Bullfights are a huge tradition in Seville, Spain, with references sprinkled through the city and related souvenirs stocked in every tourist shop. While we might enjoy a tailgate and a football game on the weekends, many Sevillanos, in addition to their strong love for fútbol, attend “corridas,” or bullfights.

Fashionably late to my first bullfight, my mad dash through the streets had me a bit frazzled by the time I arrived at la plaza de toros. Exhausted and sweaty, I was extremely mentally unprepared for what I was about to witness.

The perfectly detailed, sequined garments of the toreros were reminiscent of the pizzazz and extravagance one might see on Broadway, but this event was nothing close to that of show tunes and jazz hands.

Every match begins with releasing the bull as the torero calls out to it, and you can sometimes hear the bull ramming against the arena door. After the initial encounter and a short period of one-on-one action between the torero and bull, the trumpets sound and another man on a horse arrives to get a few spears at the bull. In the midst of this process, the torero’s “assistants,” as I’ll call them, throw another type of weapon to slow down the bull.

As I started to doze off in the heat — bam!
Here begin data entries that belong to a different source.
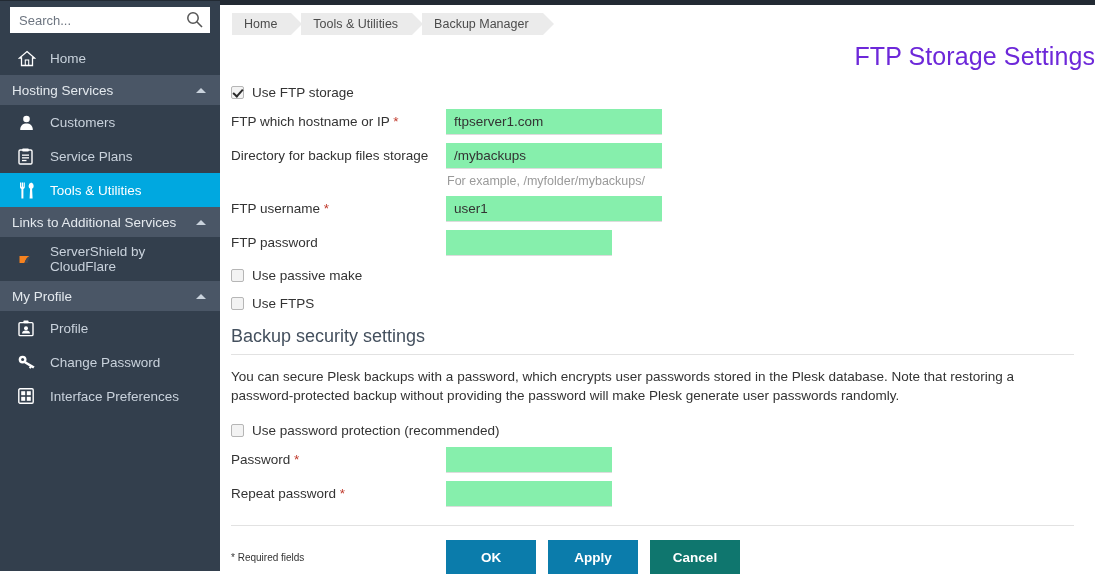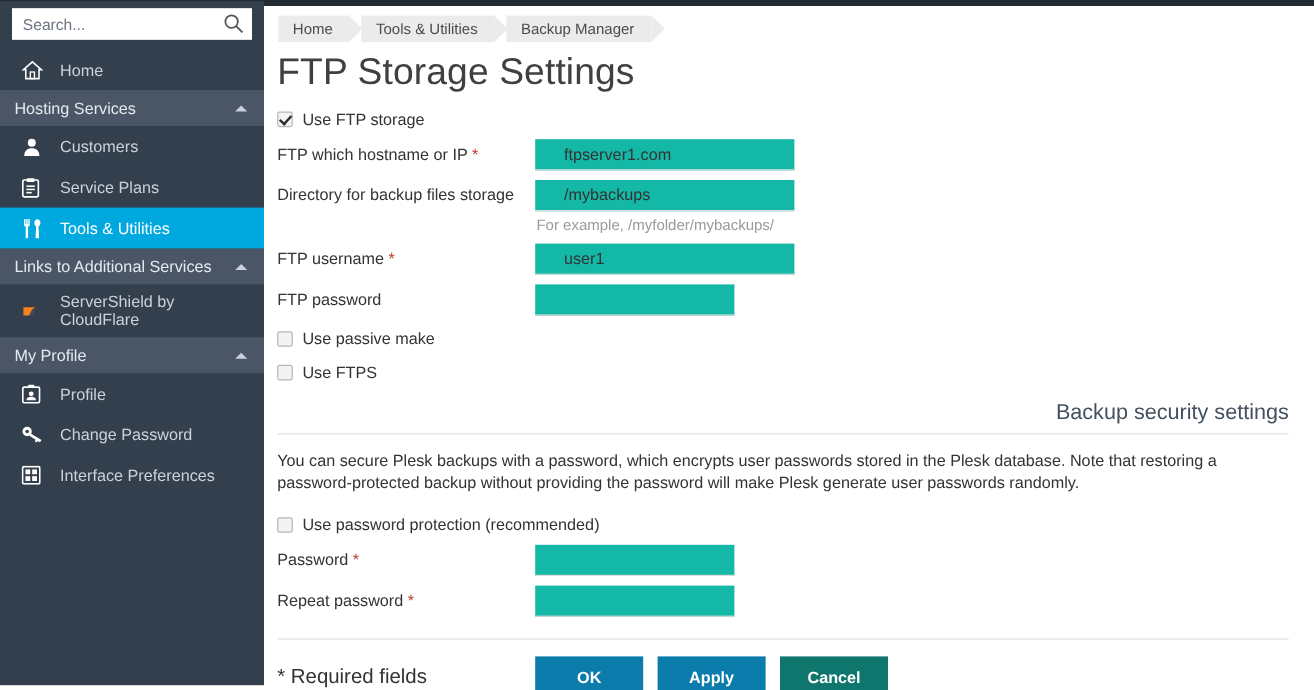--- a/index.html
+++ b/index.html
@@ -133,11 +133,12 @@
   .crumb.last { margin-right: 0; }
 
   .page-title {
-    font-size: 31px;
+    font-size: 25px;
     font-weight: normal;
-    color: #404040;
+    color: #6d28d9;
     margin: 7px 0 10px 11px;
     letter-spacing: 0.1px;
+    text-align: right;
   }
 
   .form { margin-left: 11px; }

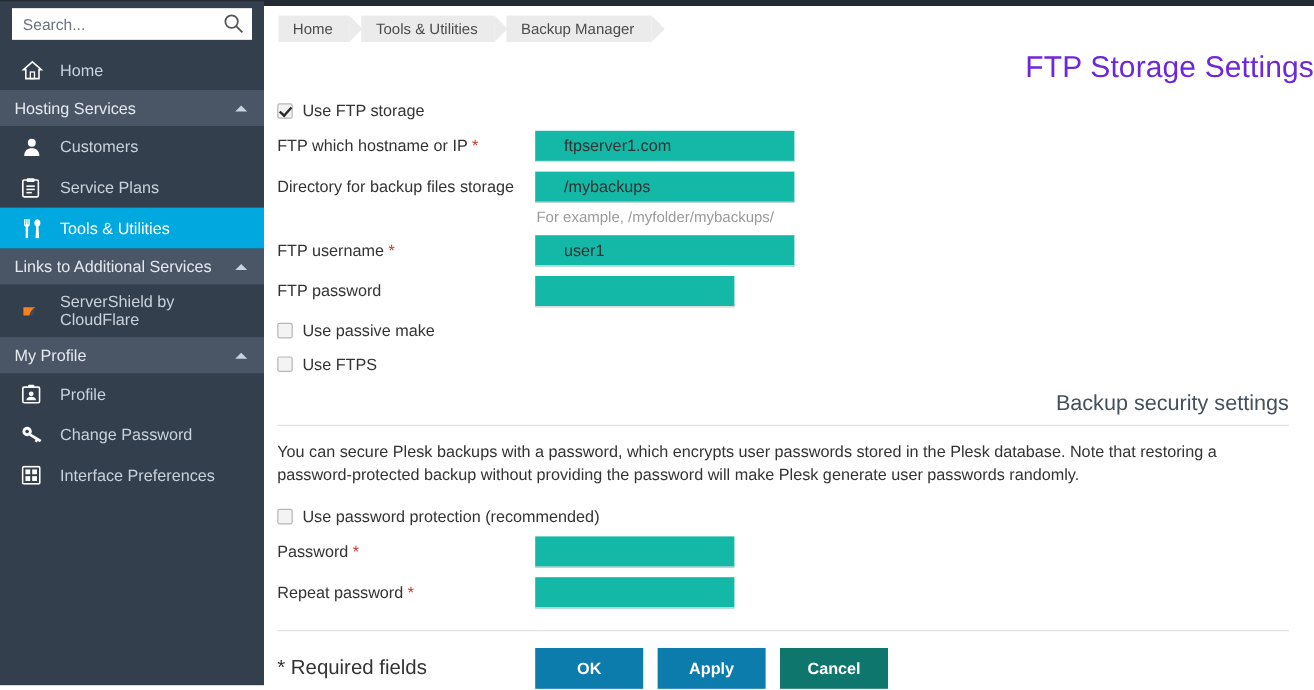--- a/index.html
+++ b/index.html
@@ -187,13 +187,13 @@
   .finput {
     display: block;
     height: 26px;
-    background: #14b8a6;
+    background: #86efac;
     border: none;
     border-bottom: 1px solid #dcdcdc;
     font-family: "Liberation Sans", sans-serif;
     font-size: 13.5px;
     color: #333;
-    padding: 0 24px;
+    padding: 0 8px;
     outline: none;
     border-radius: 0;
   }

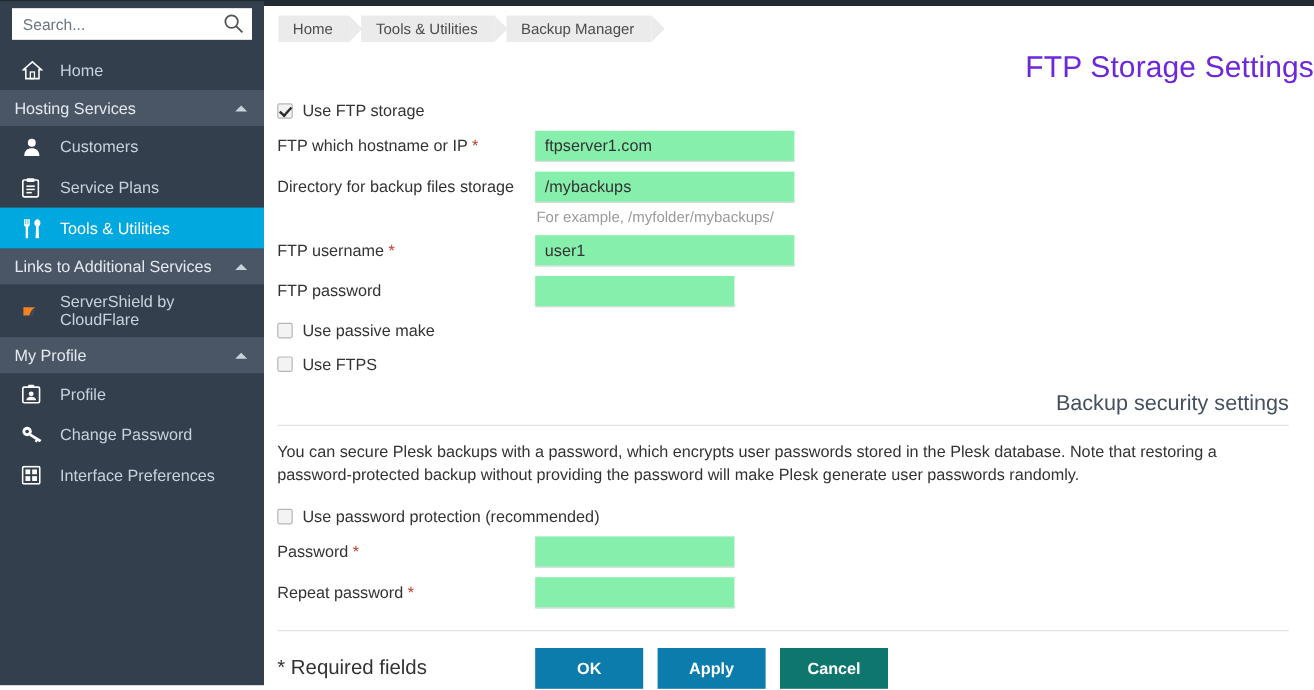--- a/index.html
+++ b/index.html
@@ -214,7 +214,6 @@
     padding-bottom: 7px;
     border-bottom: 1px solid #e2e2e2;
     width: 843px;
-    text-align: right;
   }
 
   .section-desc {

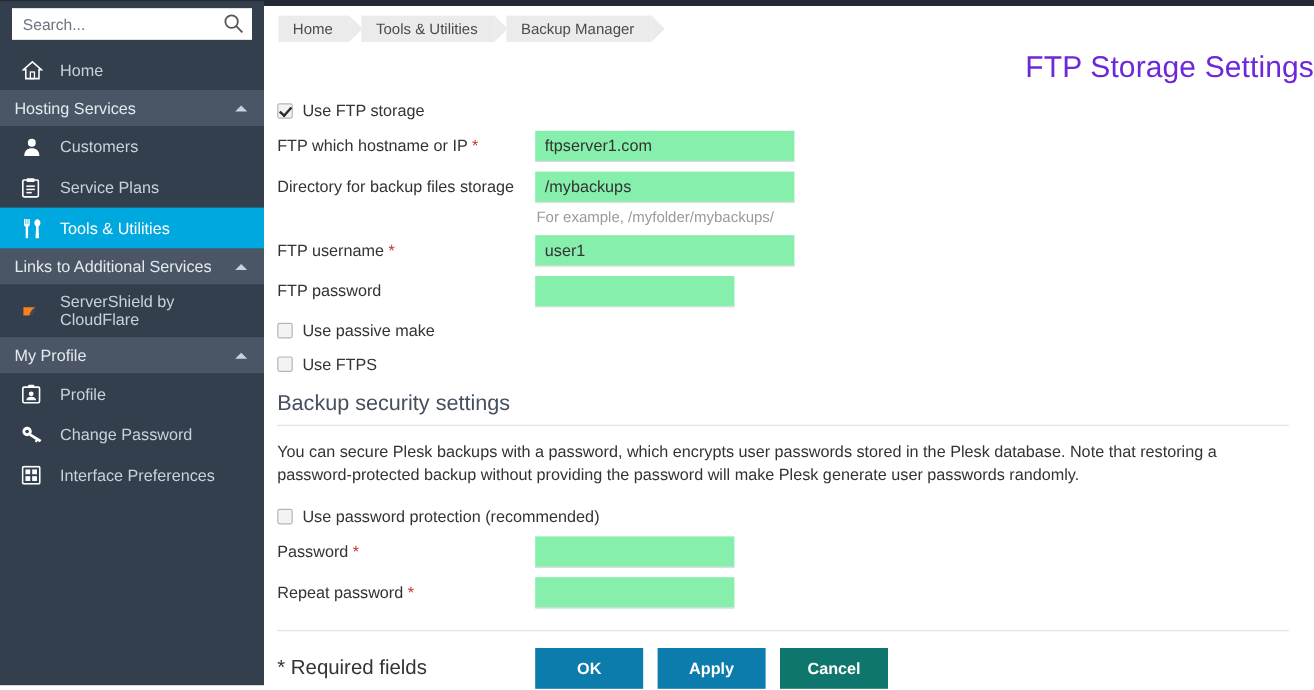--- a/index.html
+++ b/index.html
@@ -236,7 +236,7 @@
   .req-note {
     width: 215px;
     flex: none;
-    font-size: 17px;
+    font-size: 10px;
     color: #333;
   }
   .btn {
One of the men was linked to the bull and launched in the air. My eyes, and those of my fellow first-time attendees, popped wide open. He was thrown to the ground by the bull, and the others quickly distracted the bull while he recuperated. And like it was nothing, he sprung back up, brushed himself off and persisted with the duel.

When the horse and its entourage exited, the torero had the task to finish the fatigued bull. The chatter would subside just before the torero would strike.

“Shhh!” The ladies’ fans stopped flapping. The stands silenced. Pure 
anticipation.

If he was good, he could finish the bull in one or two strikes; however, the other men would often help him tire the bull until he could get a clean blow. After each round, the spectators would stand to clap for the torero. However, I could not find the motivation to join, as I felt a bit uneasy about the situation.

When the deed was done, three horses dressed in red and white garnishes dragged the bull out of the stadium. The process was repeated five more times until a total of six bulls were killed.

Among my study abroad group, there were mixed reviews. It was definitely a bit gruesome, although I was in the nosebleeds and was spared some of the nitty-gritty details. It was not an activity for the faint of heart, and while I am happy to check it off my Seville to-do list, it is not a tradition I will likely be returning to.